Polls are set to be held on February 7.
Photo Credit: Chandan Khanna/AFP
Traffic. If you had to pinpoint the one factor that is going to impact every resident of Delhi over the next month after today’s announcement of the dates of elections in the capital on February 7, it would be the impending jams that are about to engulf the city. As if the usual mess on the roads around Republic Day isn’t enough, this time there’s also the added headache of US President Barack Obama visiting, which has meant a huge police presence around the city and a complete shutdown of New Delhi around January 26.

As if this won’t be enough to clog up roads around the capital, the Election Commission has made it clear that this time period will also coincide with peak campaigning season in the run up to polls next month, with the polls on February 7 and counting on February 10. That means political rallies on every corner and candidate roadshows slowing cars down everywhere. Whether you care about politics or not, if you have to venture out on the roads in Delhi over the next month, you won’t be able to avoid the election season.

But simply visiting at the same time as the campaign and clogging up the streets isn’t the only role Obama is going to play in the elections. The Bharatiya Janata Party has already decided that it is going to drive home the point that, while the Aam Aadmi Party had threatened to disrupt last year’s Republic Day celebrations, the new Central government has managed to bring the world’s most powerful leader to the parade a year later.

All this follows from the clear indication Prime Minister Narendra Modi made in his speech in Delhi last week that the battle will be fought between his BJP and AAP, a party that the prime minister compared to the Naxalites.

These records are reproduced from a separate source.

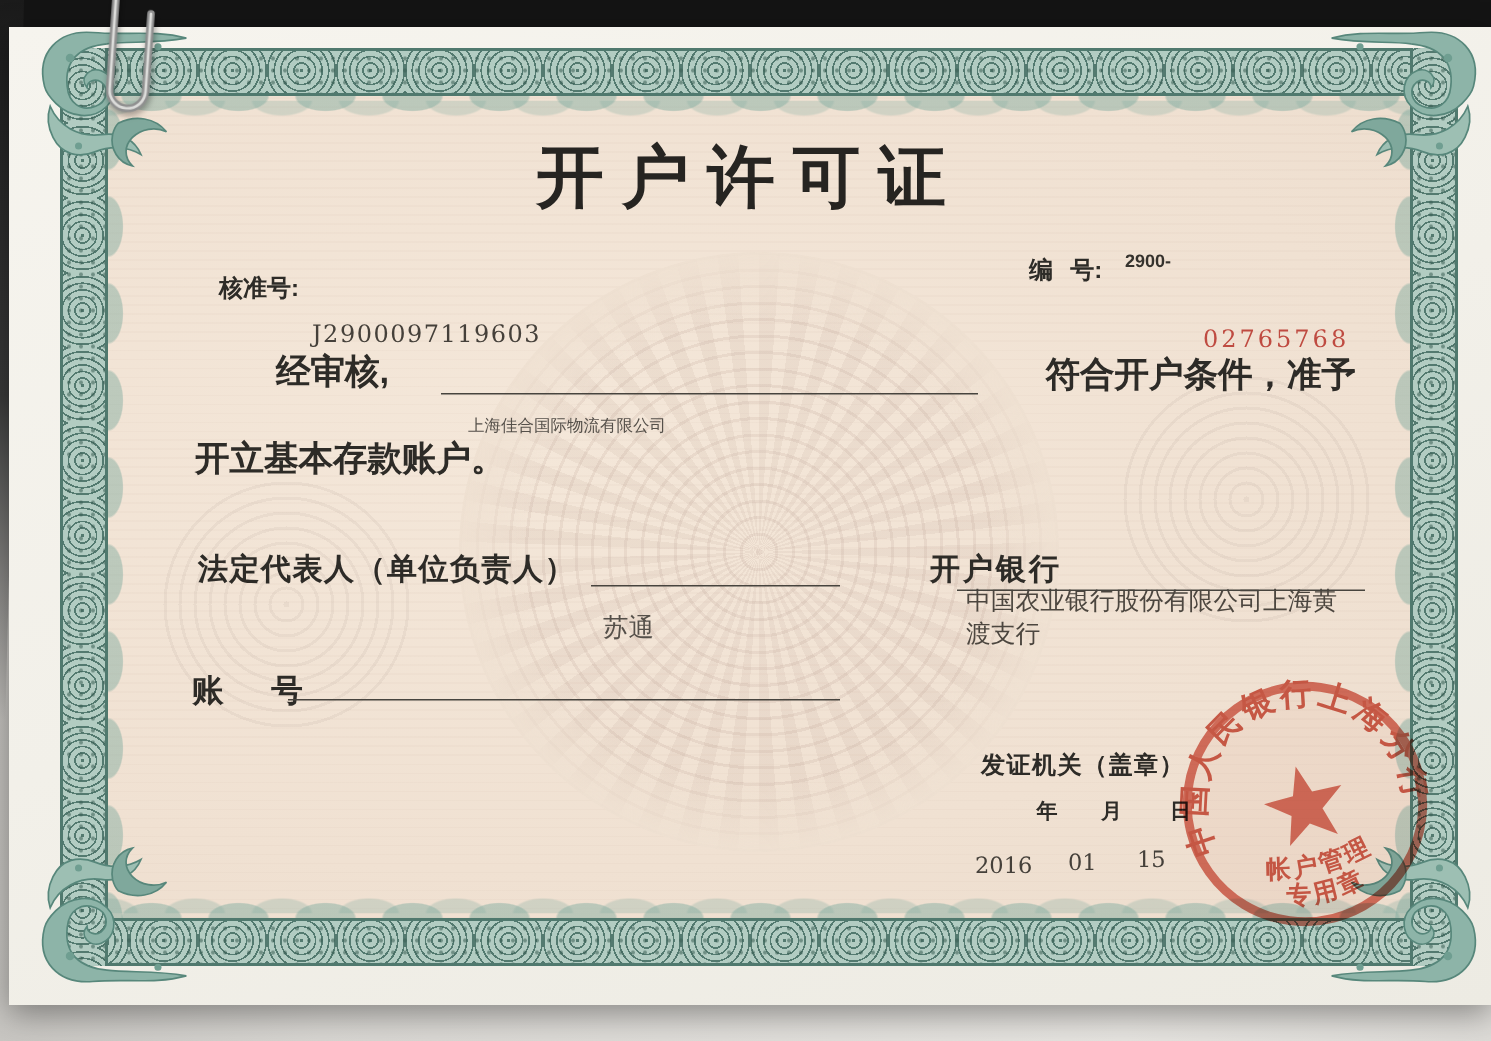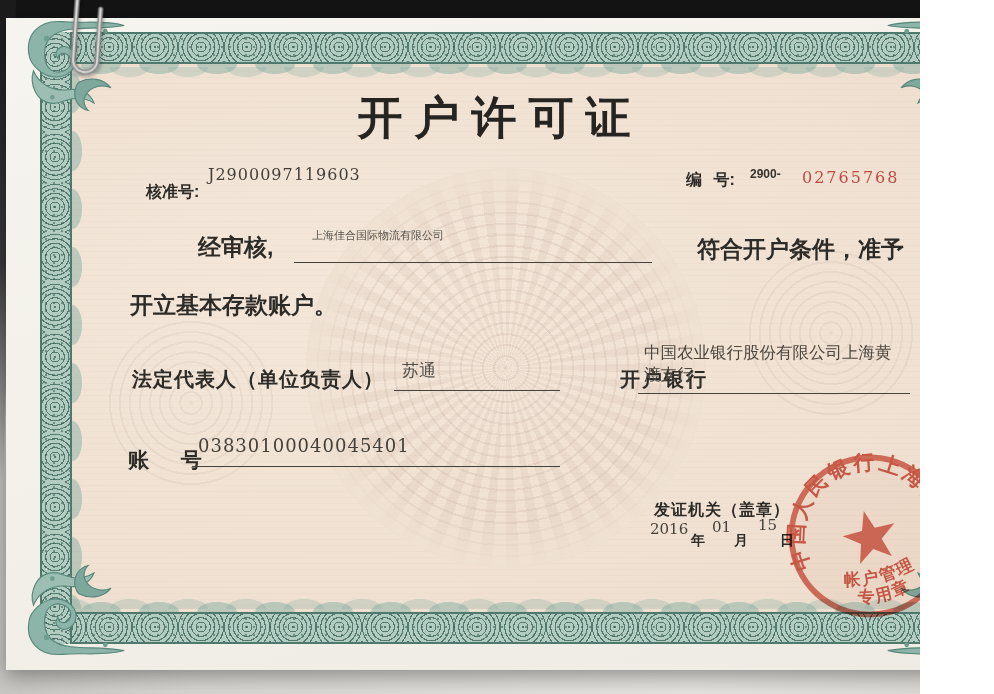"开户许可证" .scene { width: 920px -> 994px }
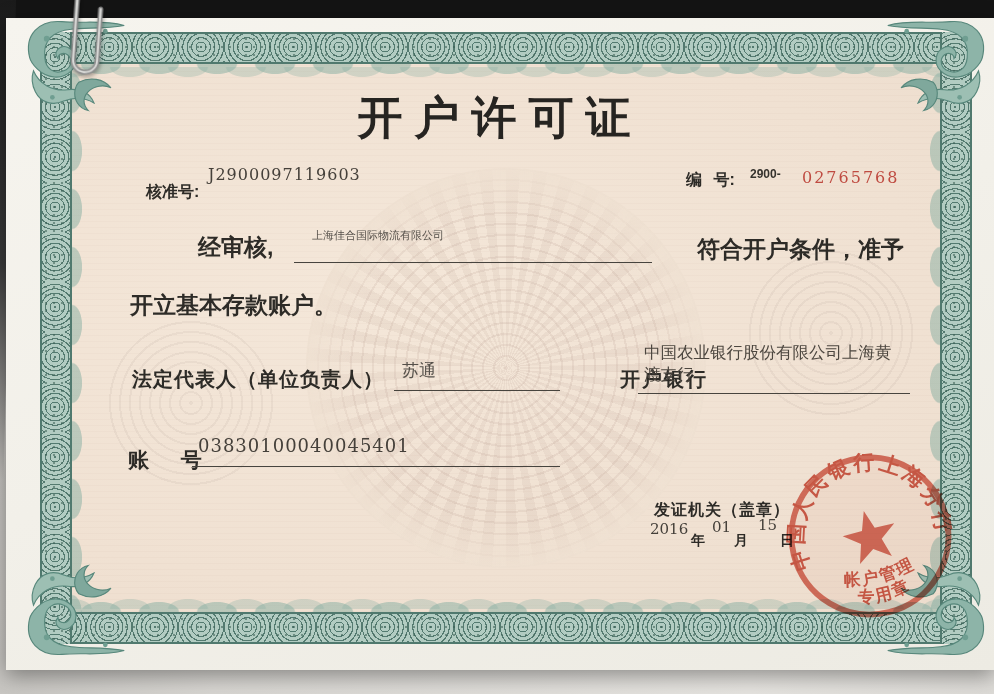"J2900097119603" .val { margin-top: none -> 48px }
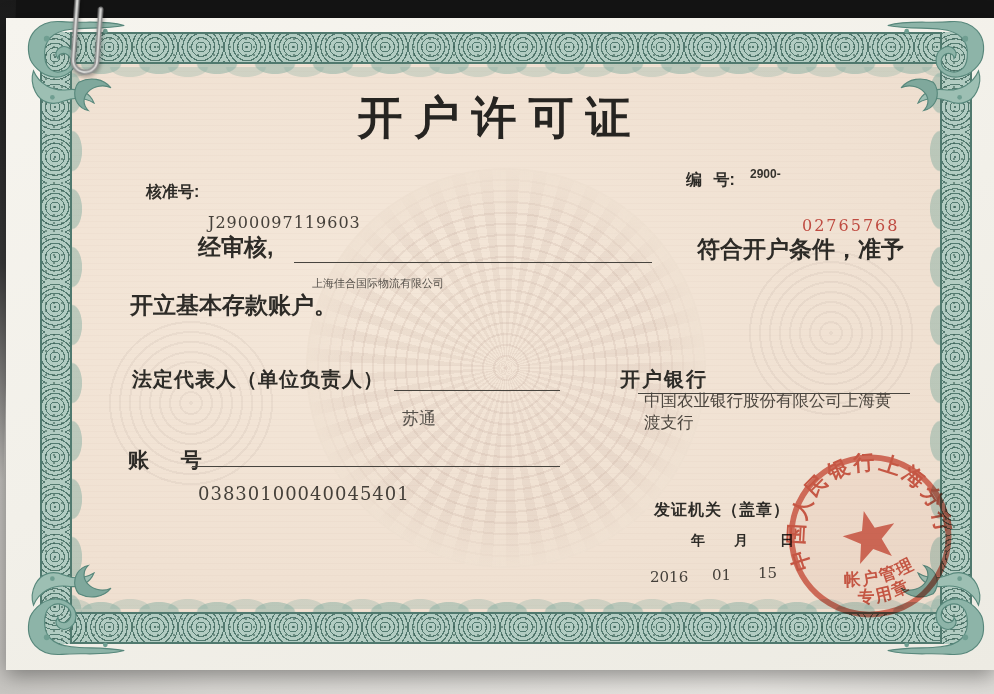"经审核," div.t { left: 192px -> 178px }
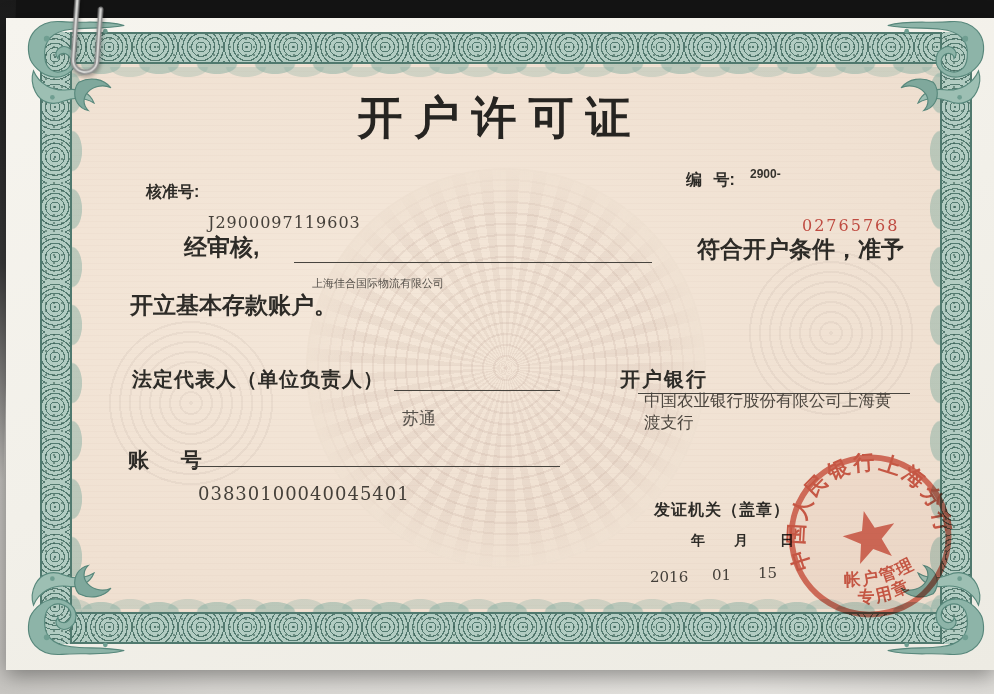"03830100040045401" div.t { html: <div>03830100040045401</div> -> none }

The last time elections were held, the Congress was still a player, having run the capital for 15 years before that. But the party ended up with only eight seats in the 70-member assembly. In the Lok Sabha elections a little later, AAP took an even larger share of the votes away from the Congress, which was a distant third in each of the seven seats in the capital.

Delhi has come a long, long way since December 2013, when AAP managed to stun the nation by felling three-time chief minister Sheila Dikshit of the Congress and forming the government in the capital, even though the new party had come in second. But in February 2014 AAP chief Arvind Kejriwal infamously resigned after being unable to pass the Jan Lokpal Bill to appoint an anti-corruption ombudsman on which his party had campaigned.

Ever since then, the capital has been under President’s rule, with the BJP, having come so close to a majority and failing, reluctant to give it another go despite the favourable Lok Sabha results. Over the course of 2014, there were constant rumours of the BJP attempting to cobble together a majority through horse trading or deciding to take on the electoral battle. Finally, though, with President’s rule coming to an end in the capital in the middle of February later this year, the Election Commission has decided it is time to give Delhi’s residents another shot at picking their representatives.

The last time around this meant constant jan sabhas and rallies, non-stop speeches and roadshows and a few big-ticket events. This time around, elections will also be taking place in the aftermath of communal violence at Trilokpuri and a few other parts of the capital, although the government is expected to clamp down on any signs of trouble at least until Obama has come and gone.

The battle will as such not be fought on issues of identity and caste or even social issues, although the capital is not entirely without its more parochial tendencies. Overall, though, the main debate will be over power, water, infrastructure and housing, with the urban poor, across cultural and ethnic identities, acting as the main constituency. The BJP can expect to get back the urban middle-class that briefly drifted over to AAP in 2013, and so the fight will be for those on the lower end of the strata.

Preliminary polls suggest that the BJP should be well placed to win the 36 seats required to form the government, but AAP will nevertheless put up a good fight. Having said that, though, there’s a whole month of campaigning to go, and no one can accuse either of these parties of lacking any sense of drama. Game on.